#### Listed records:
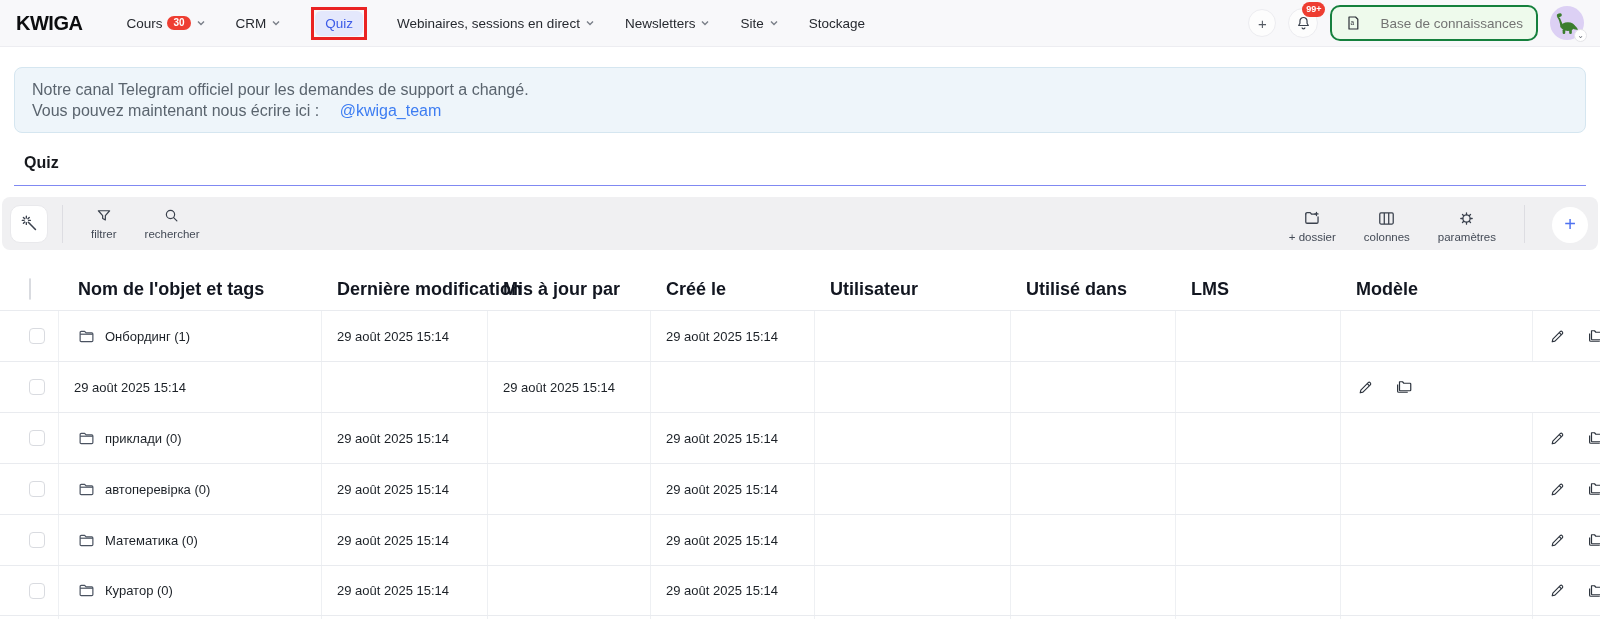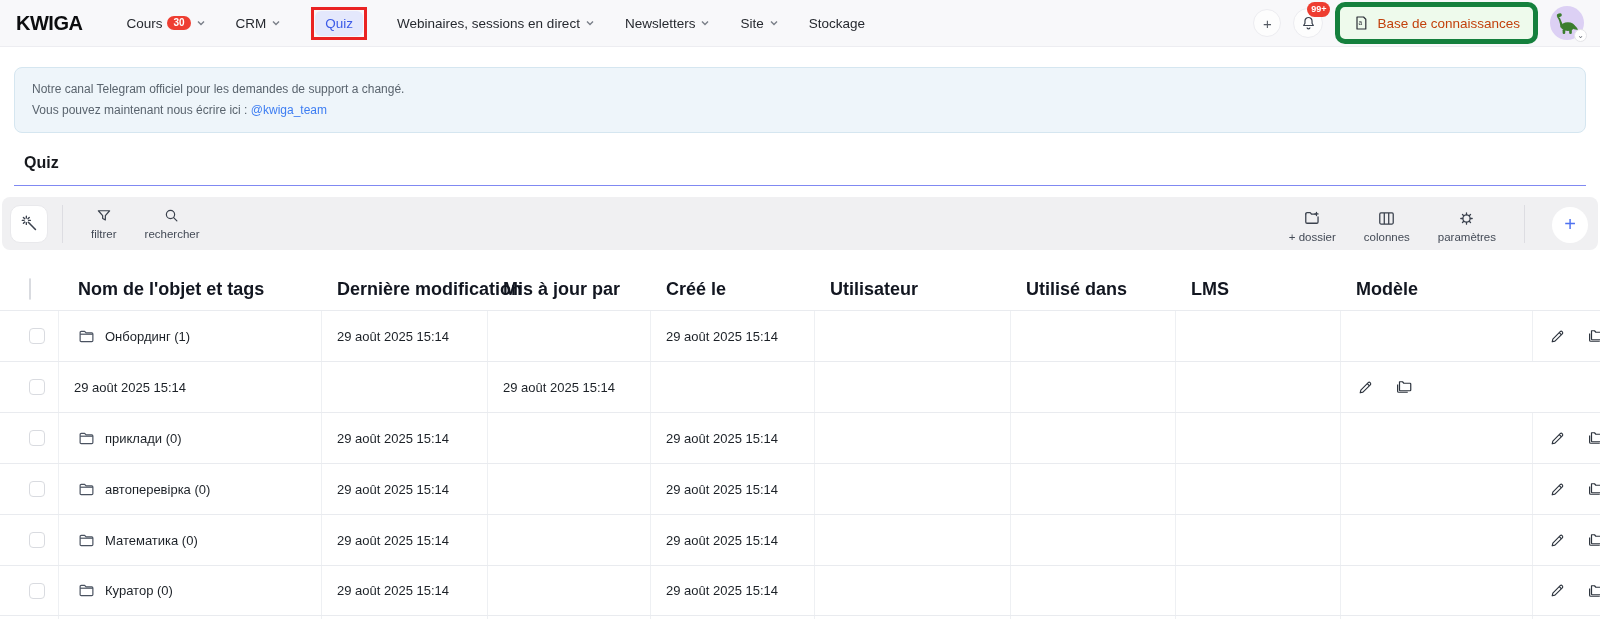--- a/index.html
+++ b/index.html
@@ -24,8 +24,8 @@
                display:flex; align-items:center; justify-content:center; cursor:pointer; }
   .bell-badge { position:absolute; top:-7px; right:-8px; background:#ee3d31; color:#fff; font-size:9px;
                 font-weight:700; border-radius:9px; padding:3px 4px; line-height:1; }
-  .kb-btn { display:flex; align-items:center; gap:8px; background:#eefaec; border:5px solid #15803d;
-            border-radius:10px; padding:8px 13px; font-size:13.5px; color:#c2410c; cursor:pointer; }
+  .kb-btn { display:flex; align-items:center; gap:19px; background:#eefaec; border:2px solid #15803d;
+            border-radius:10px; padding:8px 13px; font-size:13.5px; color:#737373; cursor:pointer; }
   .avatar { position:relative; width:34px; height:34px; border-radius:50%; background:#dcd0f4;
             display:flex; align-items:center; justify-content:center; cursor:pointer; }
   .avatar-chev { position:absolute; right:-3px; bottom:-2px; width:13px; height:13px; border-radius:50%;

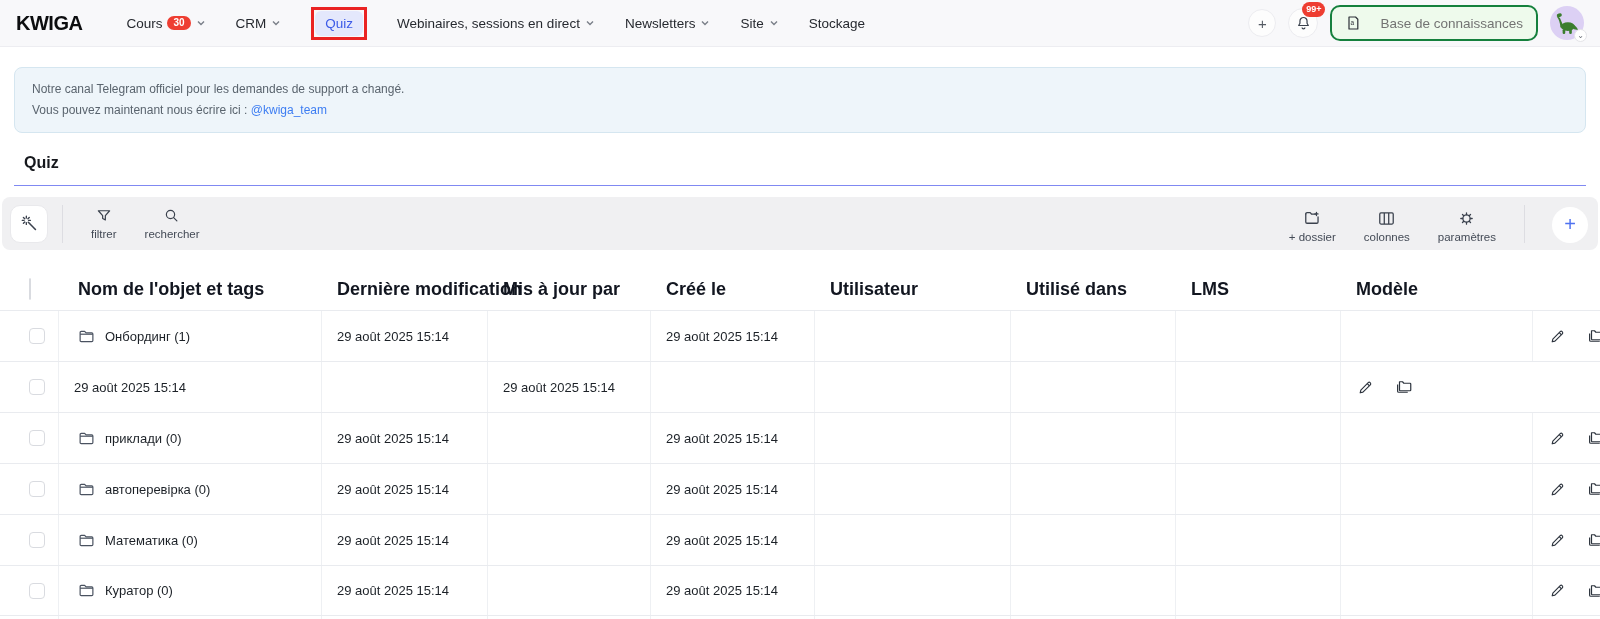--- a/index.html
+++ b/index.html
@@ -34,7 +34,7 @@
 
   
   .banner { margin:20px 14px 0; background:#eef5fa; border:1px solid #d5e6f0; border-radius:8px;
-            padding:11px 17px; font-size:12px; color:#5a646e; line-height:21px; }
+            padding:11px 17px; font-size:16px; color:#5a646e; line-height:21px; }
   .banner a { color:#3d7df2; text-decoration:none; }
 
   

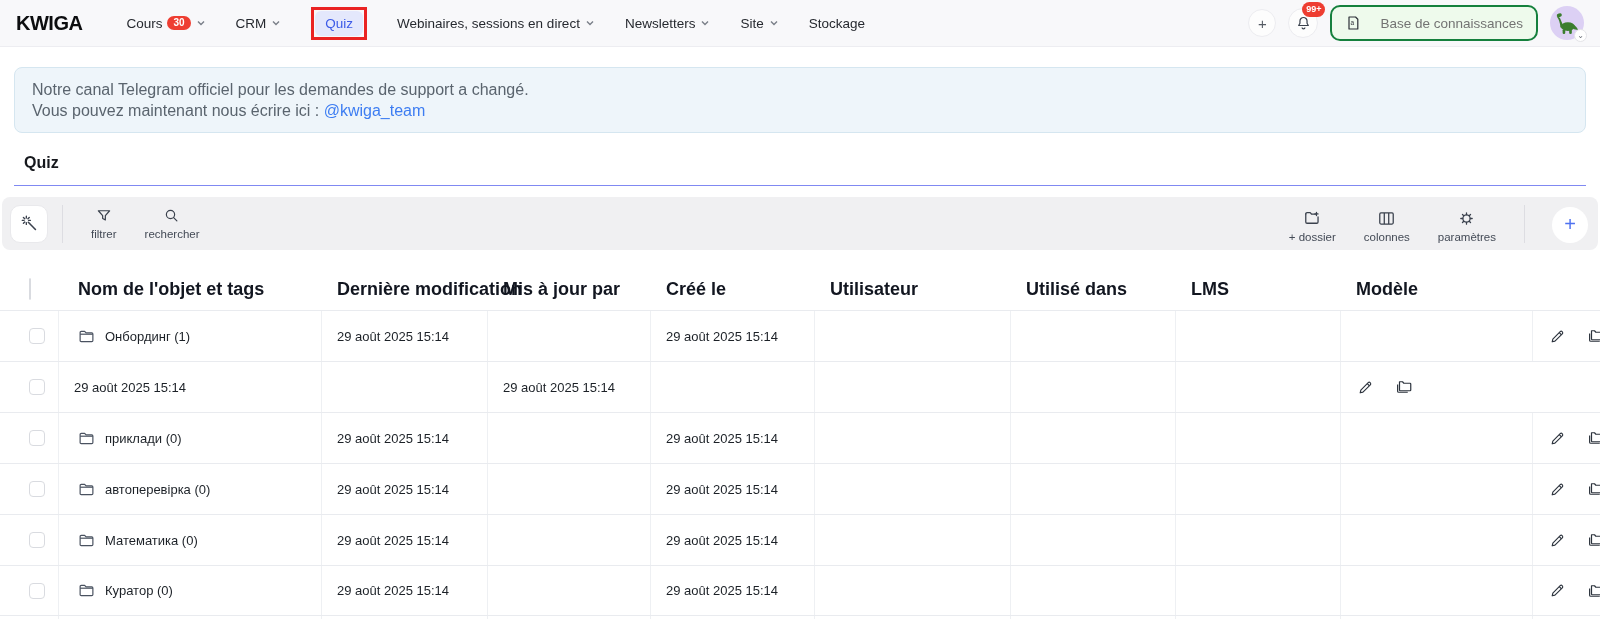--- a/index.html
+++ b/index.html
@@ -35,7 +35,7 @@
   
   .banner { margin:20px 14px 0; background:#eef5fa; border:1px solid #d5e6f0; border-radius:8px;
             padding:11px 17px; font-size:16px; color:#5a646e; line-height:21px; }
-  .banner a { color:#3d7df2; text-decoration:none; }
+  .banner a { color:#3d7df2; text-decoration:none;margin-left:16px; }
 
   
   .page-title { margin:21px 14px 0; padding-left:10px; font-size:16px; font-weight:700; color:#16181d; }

#### Aim of the exercise:
Filter the entries and copy each line with "eefaec".

#### Solved exercise:
-  .kb-btn { display:flex; align-items:center; gap:8px; background:#eefaec; border:5px solid #15803d;
+  .kb-btn { display:flex; align-items:center; gap:19px; background:#eefaec; border:2px solid #15803d;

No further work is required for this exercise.